Demo of this kind looks pretty interesting at the graphical level. Under the hood however, these are simple mathematics and some logic. Maybe the kinds of the engines that play chess or Go are complex. But, quite a few of them are fairly simple, logical math.
In this example of reinforcement learning (You may read the paper here). Demo environment is a 5 by 5 square board. There is an Agent at the top left corner and he has to learn
To reach the right bottom corner, H. And,
To reach there by the shortest or near shortest possible path/s.
The Agent’s World (See the live demo here)
Watch all the 15 episodes - It should take about 4-5 minutes.
The agent A can move right, left, up, down and diagonal right/left up/down. One square at a time.
Initially the agent doesn’t know where the H is. In other words he has no knowledge of the destination and he has to learn to get there. What he knows however, is how to make those moves as we mentioned above and capacity to learn in this demo environment.

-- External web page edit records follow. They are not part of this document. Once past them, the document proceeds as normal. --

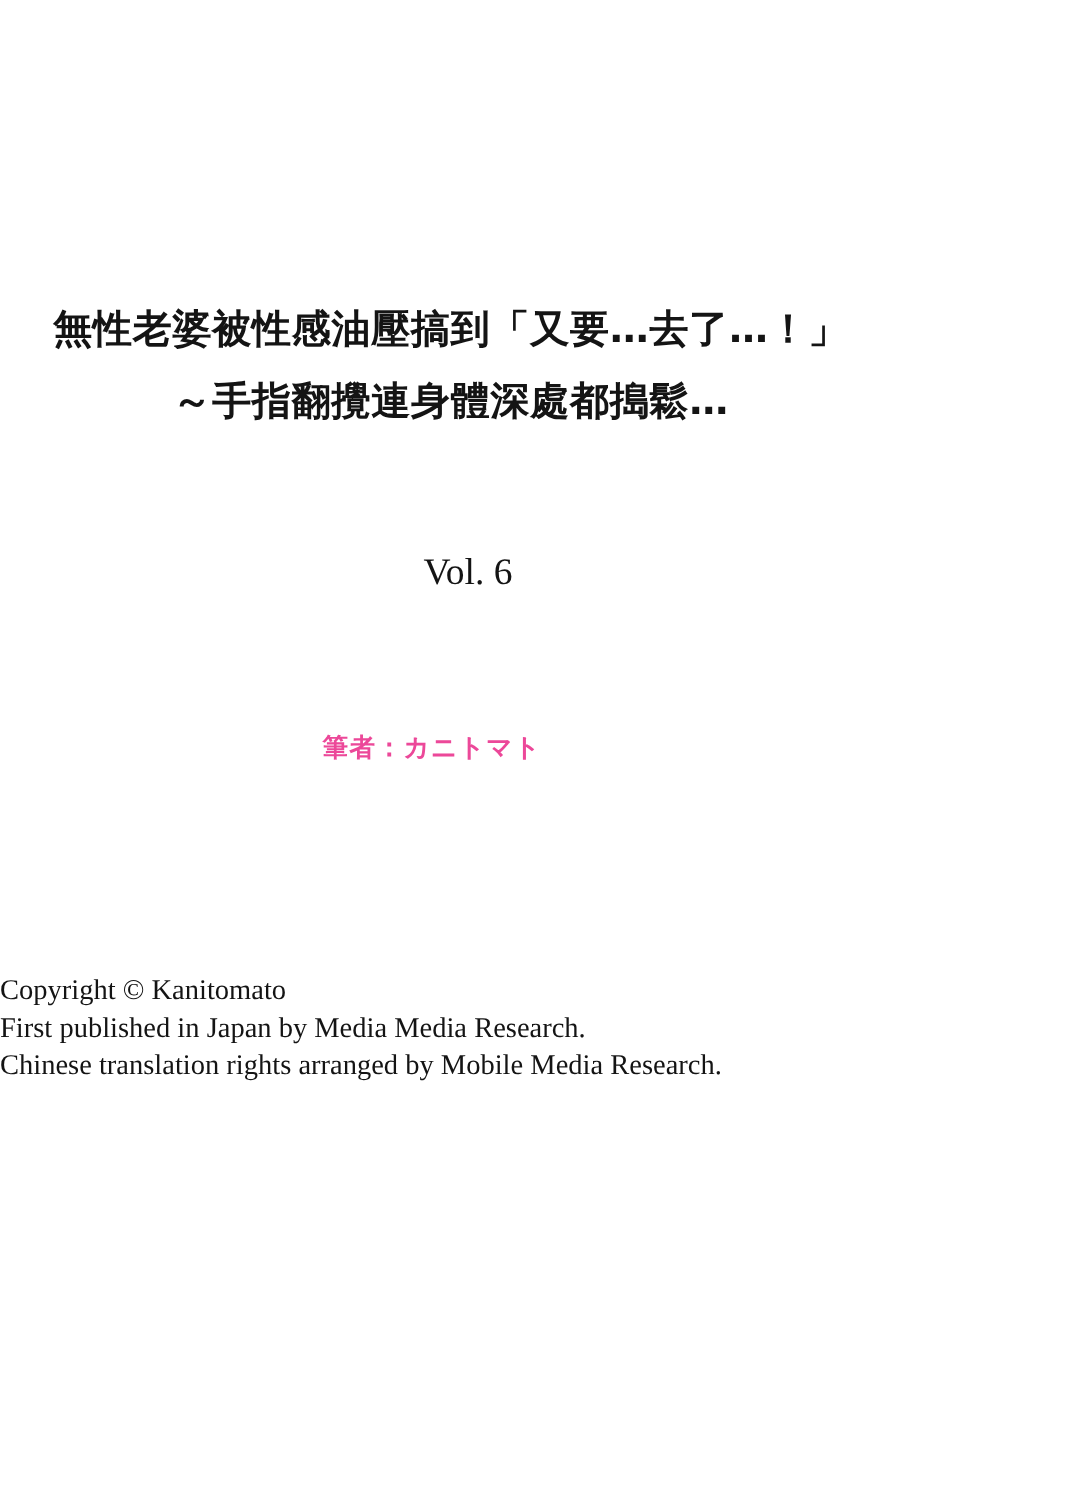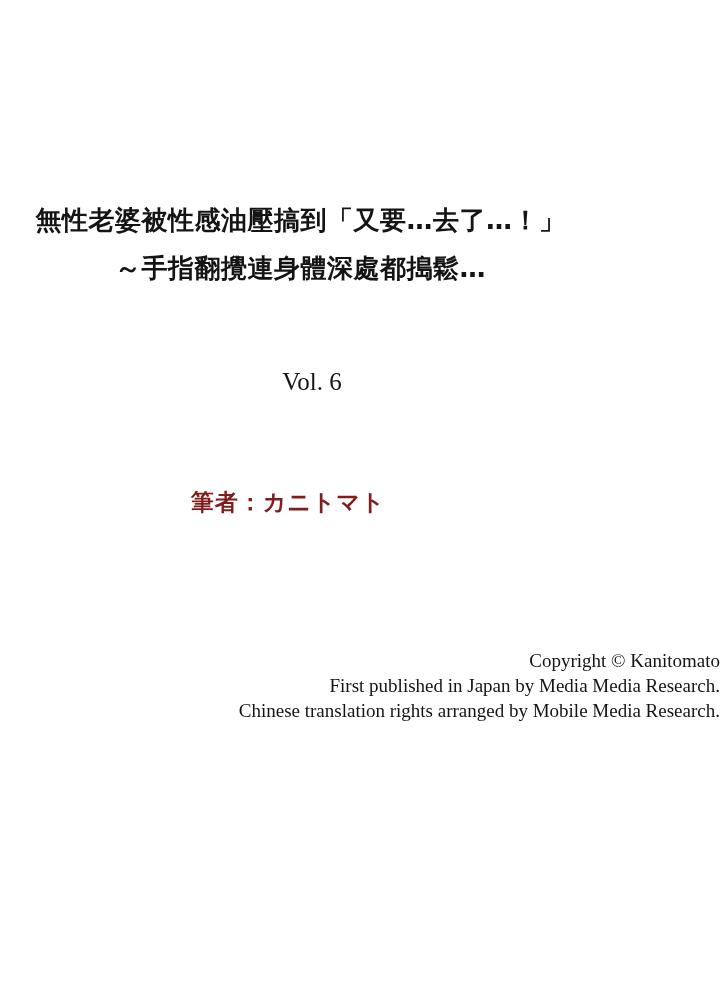--- a/index.html
+++ b/index.html
@@ -55,9 +55,9 @@
     text-align: center;
     font-family: "DejaVu Sans", "Liberation Sans", sans-serif;
     font-weight: bold;
-    font-size: 23px;
+    font-size: 17px;
     letter-spacing: 1px;
-    color: #7f1d1d;
+    color: #ec4899;
   }
   .copyright-block {
     position: absolute;

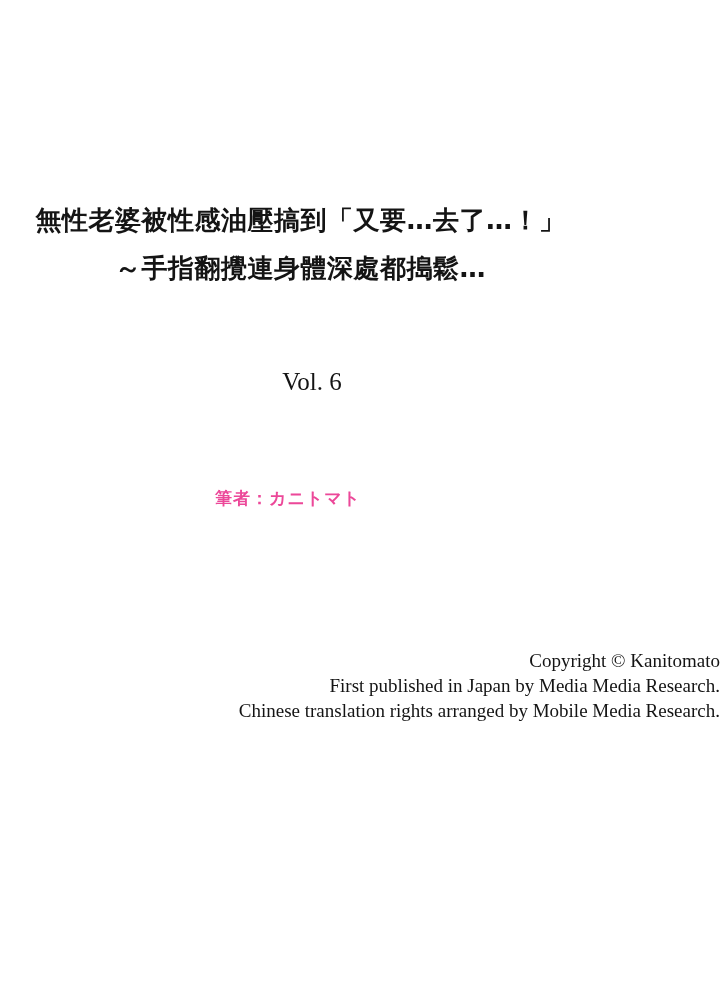--- a/index.html
+++ b/index.html
@@ -64,7 +64,7 @@
     top: 648px;
     left: 0;
     width: 720px;
-    text-align: right;
+    text-align: left;
   }
   .copyright-line {
     font-family: "Liberation Serif", serif;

For the sake of simplicity I have kept the destination fixed. As such we can make the destination dynamic and the same capacity of the agent, - the learning algorithm - works for the learning part. This is based on the q-table the old school algorithm for reinforcement learning where we make the machine learn without labelled data that we keep hearing about in deep learning or neural-nets.
Here in the demo the A starts random. He randomly moves around the demo world(5 X 5 board). In a way we can say his objective is a given, that is hard coded. In other words, he doesn’t learn about the objective. He learns and gets smarter about the path to get there.

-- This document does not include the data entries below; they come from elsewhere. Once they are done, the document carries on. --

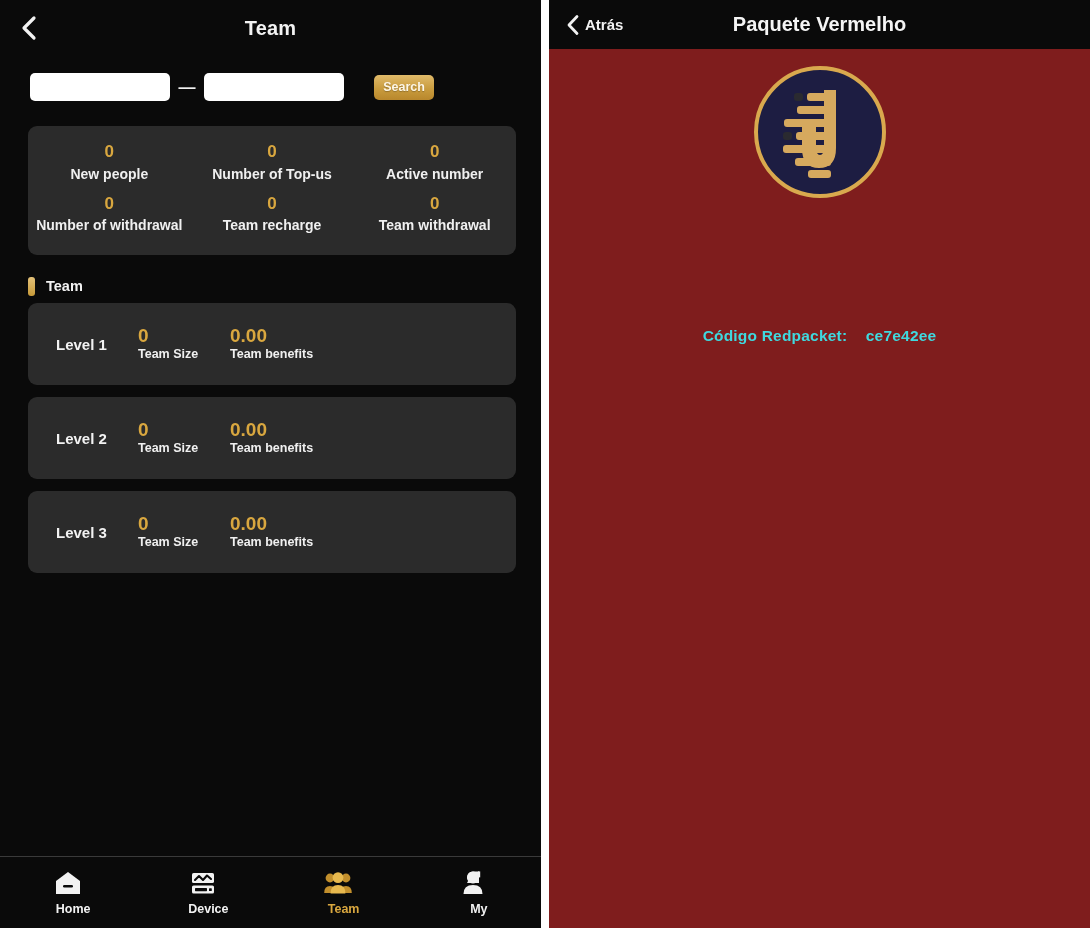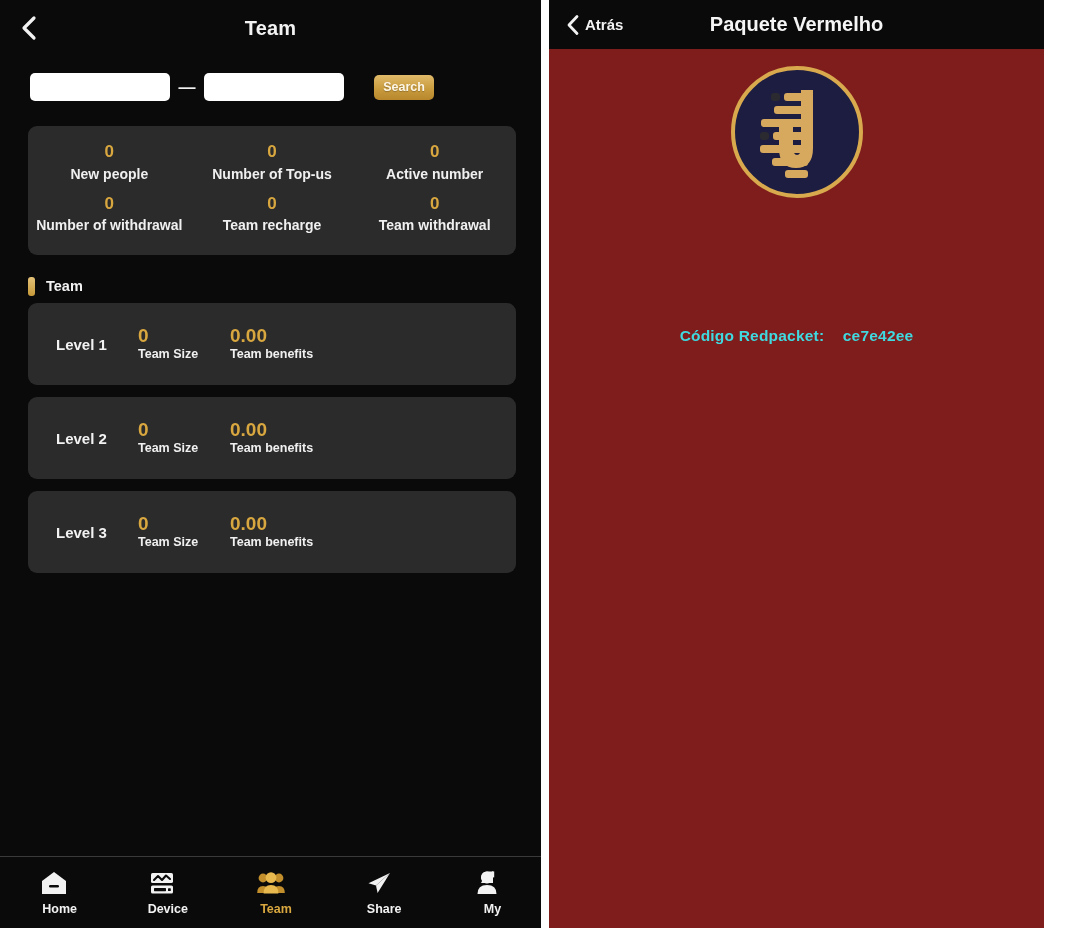--- a/index.html
+++ b/index.html
@@ -128,7 +128,7 @@
   
   .right-panel {
     position:relative;
-    width:495px; height:928px;
+    width:541px; height:928px;
     background:#1d1d42;
     display:flex; flex-direction:column;
   }

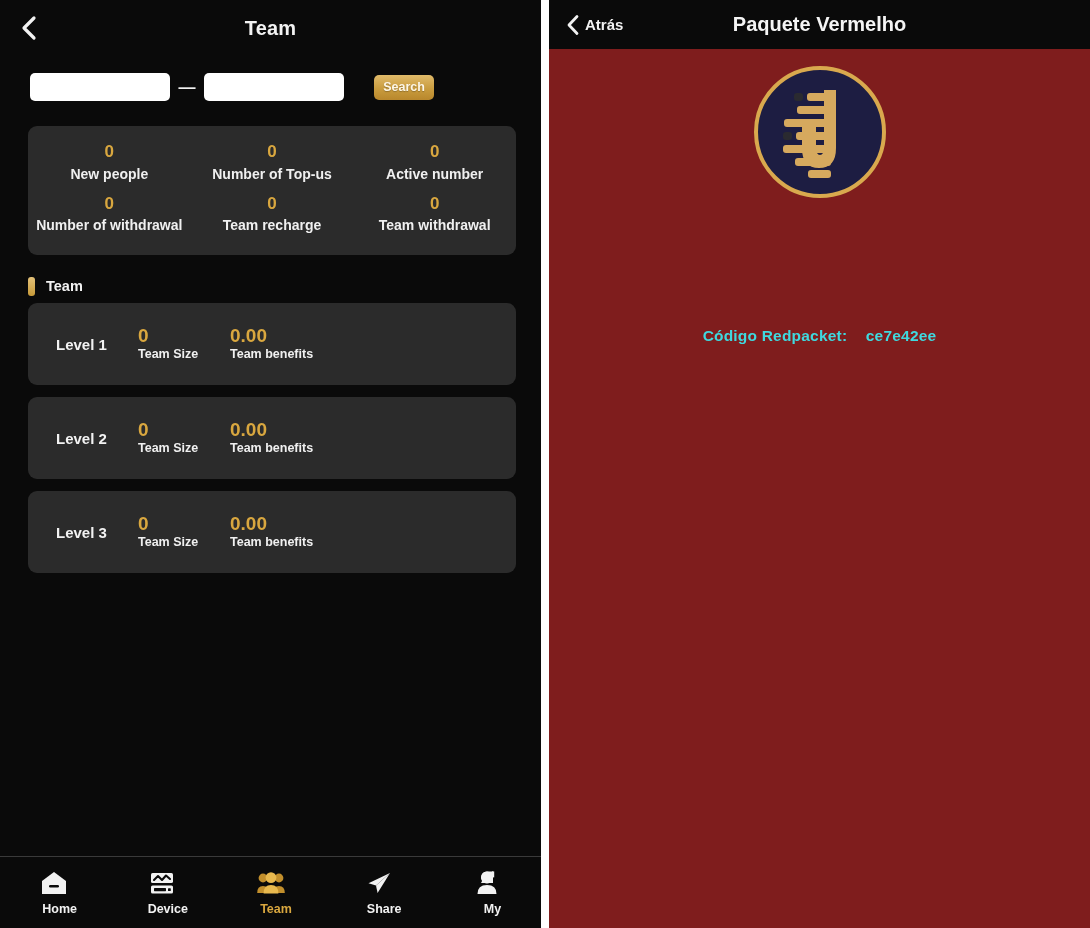--- a/index.html
+++ b/index.html
@@ -309,15 +309,6 @@
         <span class="nav-lbl">Team</span>
       </div>
 
-      <div class="nav-item">
-        <span class="nav-ico">
-          <svg width="28" height="26" viewBox="0 0 28 26" aria-hidden="true">
-            <path d="M25 3 L3.5 13.2 L11 15.4 L25 3 Z" fill="#f2f2f2"></path>
-            <path d="M25 3 L11 15.4 L12.6 23 L25 3 Z" fill="#f2f2f2"></path>
-          </svg>
-        </span>
-        <span class="nav-lbl">Share</span>
-      </div>
 
       <div class="nav-item">
         <span class="nav-ico">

Where is the learning here?
Demo is not hard coded to reach A to H after some random moves. It is coded to find out the shortest path to H. As the A moves up down etc he kind of learns. A has track of his moves and the state or the board position he is in. Each move(Not exactly) makes the A more learned about the environment and hence the path to get to his destination.
How does the q-table algorithm work
At the heart of the learning is the Q-table. Where we build the state and the possible actions that he can make from that state. For instance, A can from the start position can make 3 moves, - to the right, to the diagonal-down, to down.

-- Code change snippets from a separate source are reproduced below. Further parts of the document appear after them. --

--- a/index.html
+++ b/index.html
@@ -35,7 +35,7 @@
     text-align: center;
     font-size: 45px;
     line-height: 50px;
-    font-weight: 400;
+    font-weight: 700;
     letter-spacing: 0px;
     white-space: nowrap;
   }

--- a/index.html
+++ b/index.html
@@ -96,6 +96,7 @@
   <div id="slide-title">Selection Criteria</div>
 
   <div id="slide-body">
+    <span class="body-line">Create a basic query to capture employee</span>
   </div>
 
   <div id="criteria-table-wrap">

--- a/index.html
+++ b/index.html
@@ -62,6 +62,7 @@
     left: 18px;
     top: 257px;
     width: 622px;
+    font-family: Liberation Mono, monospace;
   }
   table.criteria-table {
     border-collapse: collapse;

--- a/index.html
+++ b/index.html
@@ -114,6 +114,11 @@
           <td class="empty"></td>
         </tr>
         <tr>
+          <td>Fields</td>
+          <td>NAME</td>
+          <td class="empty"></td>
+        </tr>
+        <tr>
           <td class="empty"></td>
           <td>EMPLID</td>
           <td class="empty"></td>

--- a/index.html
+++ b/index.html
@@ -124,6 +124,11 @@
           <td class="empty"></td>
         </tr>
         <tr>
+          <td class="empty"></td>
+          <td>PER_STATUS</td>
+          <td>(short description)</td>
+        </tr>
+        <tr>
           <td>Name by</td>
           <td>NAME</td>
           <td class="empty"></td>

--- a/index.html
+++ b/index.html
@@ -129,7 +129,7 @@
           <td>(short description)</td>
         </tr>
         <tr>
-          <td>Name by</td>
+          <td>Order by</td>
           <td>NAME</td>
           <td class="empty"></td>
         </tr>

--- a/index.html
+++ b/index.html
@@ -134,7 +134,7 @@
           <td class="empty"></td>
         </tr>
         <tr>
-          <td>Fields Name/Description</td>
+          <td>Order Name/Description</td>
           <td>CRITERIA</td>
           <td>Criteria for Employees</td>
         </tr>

Initially the agent moves randomly and some how he reaches the H thanks to the chance and the brute force computing ability of the computers. Once he reaches the H, Agent is given an incentive, i.e q table is updated. The action that made him reach that terminal position is given a highest q value.
Position of Q-table after some moves
Action codes are as follows
1 = right, 6 = diagonal-down left, 7 = down, 8 = diagonal down right, -1 = left, -6 -diagonal down up right, -7 up, -8 = diagonal up left.
Now the fresh episode starts and the agent again moves randomly with the brute force. This time, he may reach H OR, OR.. the other position which helped him reach to the H in the previous episode. If he reaches the H then, just like the previous episode, the state and the action from which he reached gets the same q value. On the other hand if he reaches the H-1, state, he will now update the q-table for that action with slightly discounted q value.
As you can see now, with each episode as the q table gets updated with q values, after certain number of episodes the q-table, the table of actions from each states - gets fully updated with q-values.
So how did A learn?
Okay, there is another built in capacity of the agent here which I forgot to mention. In fact it is best, I mentioned it here in a way. Agent, choses his action not randomly. Before he moves, he first checks the q value of all the possible actions from the state, or position he is in and then choses the the action with the highest q value. How then he moved randomly initially? Because q table was 0 for all the actions earlier and it appeared random.